Trump means what he says on trade

Donald Trump means what he says, particularly what he says first.  That seems to be the lesson emerging slowly from developments relative to Trump’s trade agenda.  Whether you think that is good for America depends on whether you agree with what Mr. Trump says. 


Deficits vs. Rules: Where does the focus belong?


In his rhetoric on trade, Trump describes trade deficits as being tantamount to larceny—foreign countries stealing American jobs and wealth.  When pressed on whether this means Trump opposes free trade, he and his administration are quick to say they support free trade, but it has to be fair trade.  The former notion—trade deficits—can be resolved by focusing on trade itself.  The latter—making trade fairer—requires a focus on the rules of trade. 


Trump focused on the trade deficit


The following aspects of the ongoing trade actions seem to indicate that, for Trump, deficits take priority over rules.  Relative to proposed and actual tariffs on steel, aluminum, and auto’s, Trump is citing national security, not the practices of the trading parties involved, as the reason for the tariffs, which is likely a result of the fact that in many cases (steel from Canada and Germany, for example) there aren’t any unfair trade practices to criticize.  In the NAFTA talks, a key sticking point seems to be that the President wants to mandate that Mexico pay its workers at least $16 per hour, which has nothing to do with trade practices but instead relates to Mexico’s level of economic development.  In talks with China, it seems the administration is focusing heavily on obtaining Chinese commitments to import more from the US, with pressing China to change the rules around its market being on the backburner (at least for now).  So it increasingly seems as if the focus is on eliminating the deficit by any means necessary, not improving the rules of trade. 


Time will tell whether the Trump administration continues to focus more on deficits than the rules of trade.  Unlike most politicians, Donald Trump, a skilled negotiator, relishes the benefits of uncertainty.  He doesn’t mind if no one knows exactly what he wants.  So his emphasis could change.  But if it doesn’t we might see more tariffs rather than less.  That could have important consequences.    


Many agree with Trump about deficits


If you agree with Trump about trade deficits then you are no doubt delighted in his approach.  But I would offer a word of caution.  When it comes to the benefits of a tariff-based trade deficit reduction program, prepare for likely disappointment.  The flow of jobs returning to the US is most likely to be negative.  At best it will be a trickle, not a flood. 


History is not on the side of protectionism


Most of us don’t time to study global economics in detail.  You might not know that the debate over trade is centuries old.  Protectionism has historically been the norm, with countries wanting to horde the gold, silver, or foreign exchange reserves that come with a trade surplus.  But in the end protectionism raises costs, decreases competitiveness and discourages inward investment, so it doesn’t work which is why prosperous countries have been moving away from it for five decades or so.  The correlation between low trade barriers and growth is actually quite high. 

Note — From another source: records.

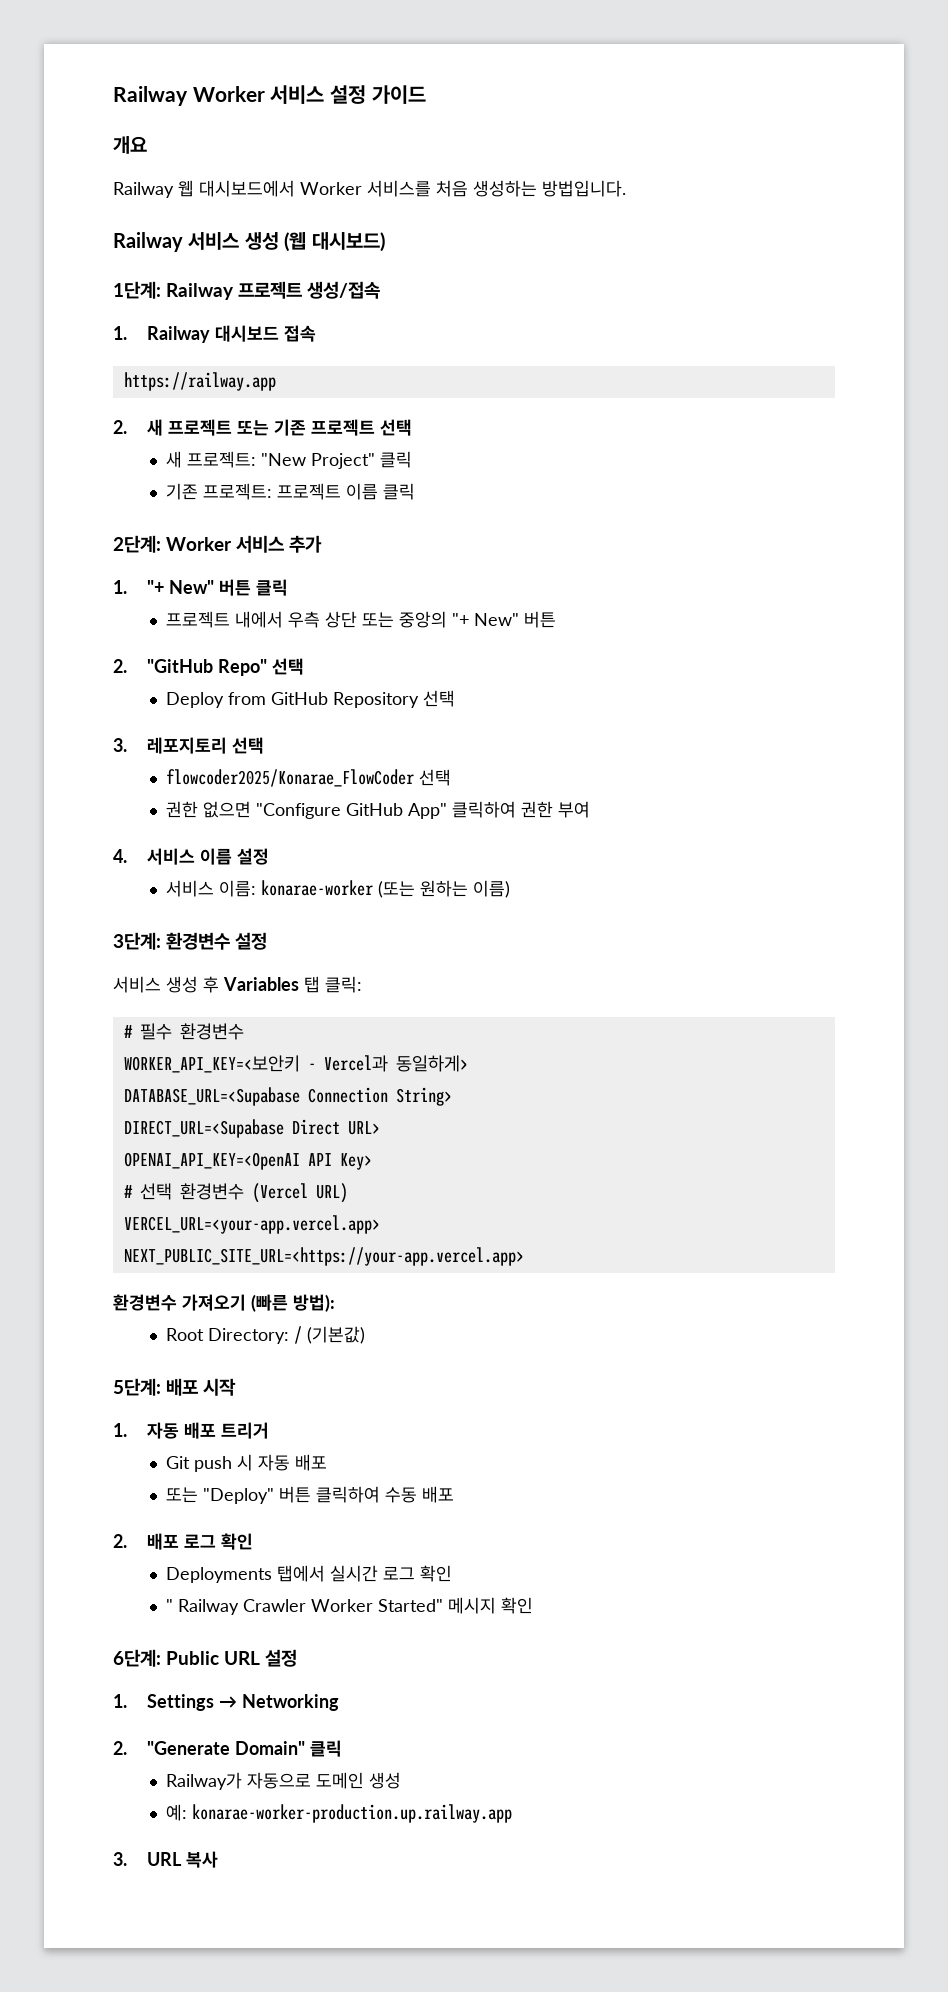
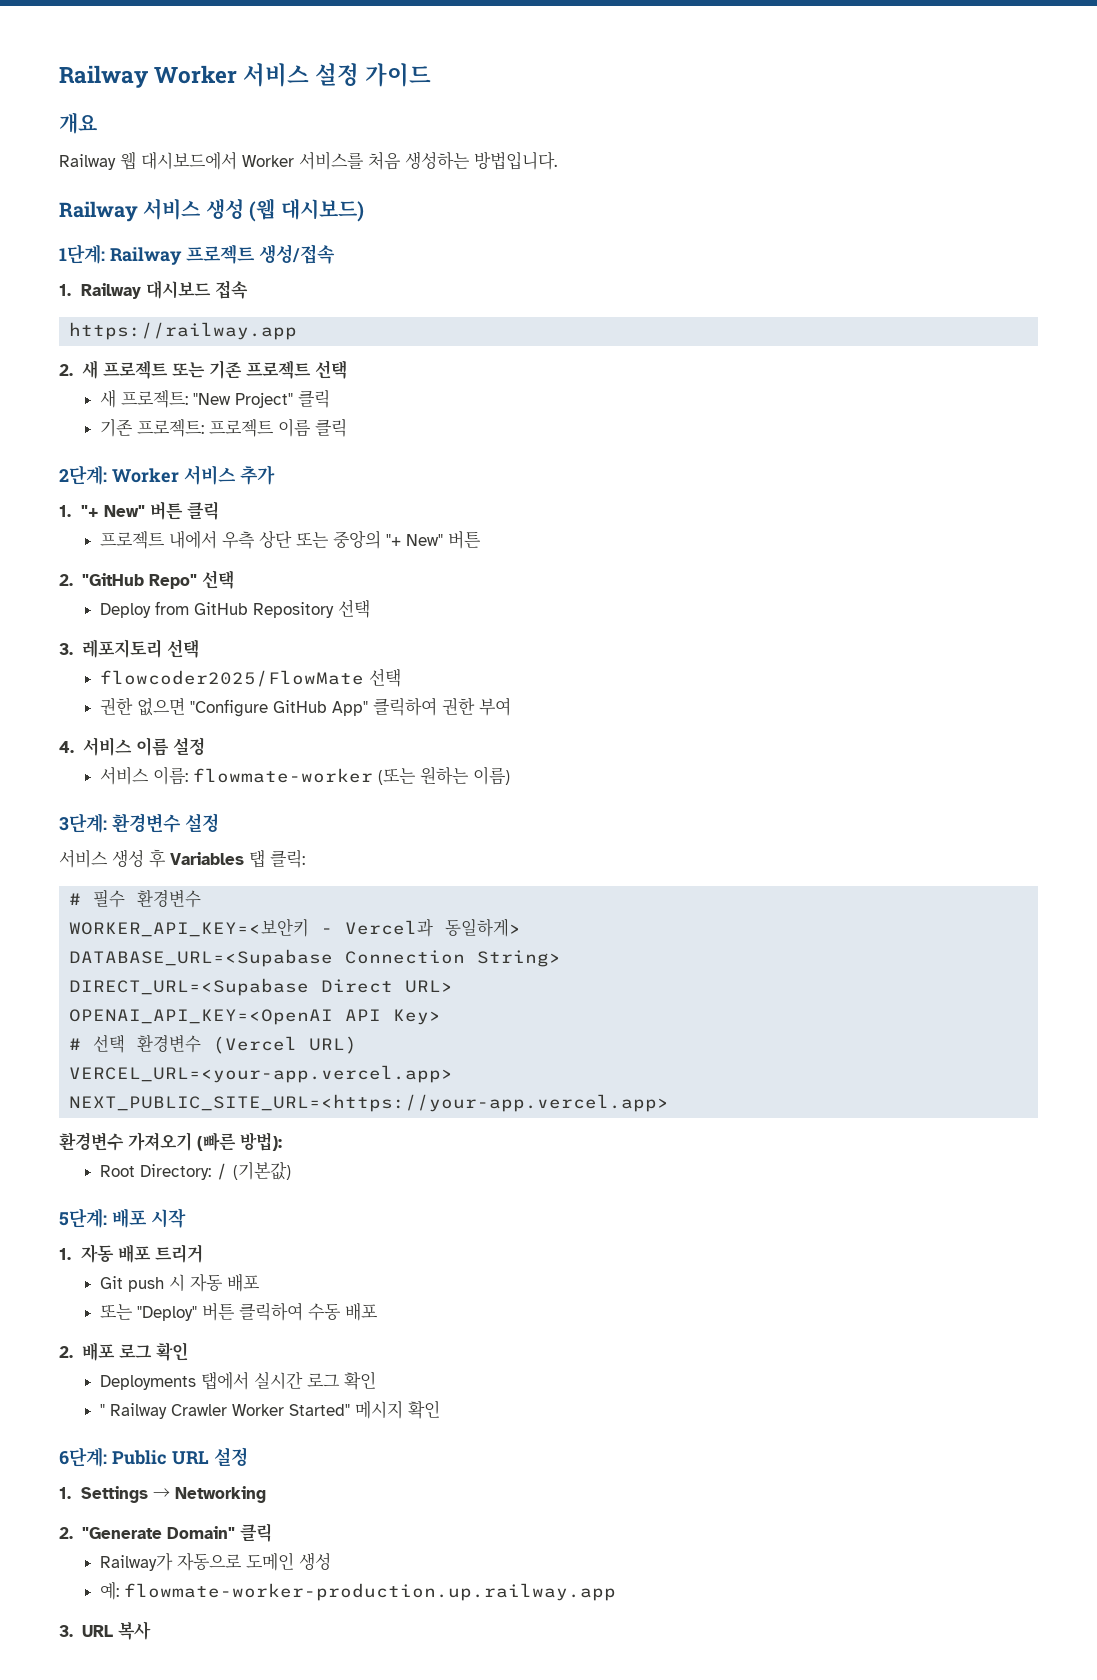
- flowcoder2025/Konarae_FlowCoder 선택
+ flowcoder2025/FlowMate 선택
- 서비스 이름: konarae-worker (또는 원하는 이름)
+ 서비스 이름: flowmate-worker (또는 원하는 이름)
- 예: konarae-worker-production.up.railway.app
+ 예: flowmate-worker-production.up.railway.app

No correlation between trade surpluses and growth


On the other hand, the correlation between trade surpluses and growth is low.  Germany and Japan generally have trade surpluses, but their per capita GDP is 80% or less of America’s.  America’s trade deficit is more a result of its strengths, like dominance of the tech sector, efficiency of the service sector, and attractiveness as an investment destination, than trade irregularities.  America’s weaknesses, like family breakdown, mediocre educational performance in K-12, and historically high national debt levels, are far more impactful on working class employment than unfair trade practices.  Tariffs might protect some jobs, but it will raise costs in other industries which will result in job losses.  History has consistently shown that the job losses are greater than the gains.  This is why, if Trump stays on this track, disappointment will likely be the result. 


A unified approach to China might be best


There is one other risk.  Of all the trade issues Trump has raised—steel, aluminum, automobiles, NAFTA, etc.—one is more genuine and serious than all the others—China.  Getting China to open its markets further, while not likely to result in huge job creation in the short term, is a critical trade priority.  The obvious way to approach China is in unity with those who have shared interests relative to China—Canada, The UK, Japan, Germany and the rest of the EU.  By poking these traditional allies, instead of unifying them, Trump risks weakening his position relative to our most important trade issue.  Of course, Trump certainly doesn’t see it this way.  He figures his approach will work just fine.  I hope he’s right.  I’m worried he isn’t.